Copy nothing but the lines below running from the line containing "- Phase 2: Win/Loss Pie Chart" through the line containing "- Phase 2: Word Cloud", both end lines included.

-- DATA RECORDS --
● ● ● ●
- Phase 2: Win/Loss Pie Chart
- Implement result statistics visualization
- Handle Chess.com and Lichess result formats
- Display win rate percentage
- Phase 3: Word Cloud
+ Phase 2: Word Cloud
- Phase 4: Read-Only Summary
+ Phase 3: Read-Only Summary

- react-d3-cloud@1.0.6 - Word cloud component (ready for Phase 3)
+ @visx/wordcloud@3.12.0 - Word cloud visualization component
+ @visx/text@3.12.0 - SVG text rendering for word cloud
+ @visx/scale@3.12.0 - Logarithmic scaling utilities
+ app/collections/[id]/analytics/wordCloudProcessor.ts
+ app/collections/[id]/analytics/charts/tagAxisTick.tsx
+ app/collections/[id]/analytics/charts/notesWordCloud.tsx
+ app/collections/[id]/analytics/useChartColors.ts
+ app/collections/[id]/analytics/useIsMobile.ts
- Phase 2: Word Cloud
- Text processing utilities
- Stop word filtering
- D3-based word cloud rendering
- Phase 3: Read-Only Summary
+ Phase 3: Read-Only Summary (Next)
● ● ● ●
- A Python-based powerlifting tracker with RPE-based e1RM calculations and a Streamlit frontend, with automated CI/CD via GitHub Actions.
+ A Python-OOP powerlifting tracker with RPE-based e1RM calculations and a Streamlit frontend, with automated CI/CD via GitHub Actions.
● ● ● ●
-- ANSWER SPACE --
- Phase 2: Win/Loss Pie Chart
- Implement result statistics visualization
- Handle Chess.com and Lichess result formats
- Display win rate percentage
- Phase 3: Word Cloud
+ Phase 2: Word Cloud
- Phase 4: Read-Only Summary
+ Phase 3: Read-Only Summary

- react-d3-cloud@1.0.6 - Word cloud component (ready for Phase 3)
+ @visx/wordcloud@3.12.0 - Word cloud visualization component
+ @visx/text@3.12.0 - SVG text rendering for word cloud
+ @visx/scale@3.12.0 - Logarithmic scaling utilities
+ app/collections/[id]/analytics/wordCloudProcessor.ts
+ app/collections/[id]/analytics/charts/tagAxisTick.tsx
+ app/collections/[id]/analytics/charts/notesWordCloud.tsx
+ app/collections/[id]/analytics/useChartColors.ts
+ app/collections/[id]/analytics/useIsMobile.ts
- Phase 2: Word Cloud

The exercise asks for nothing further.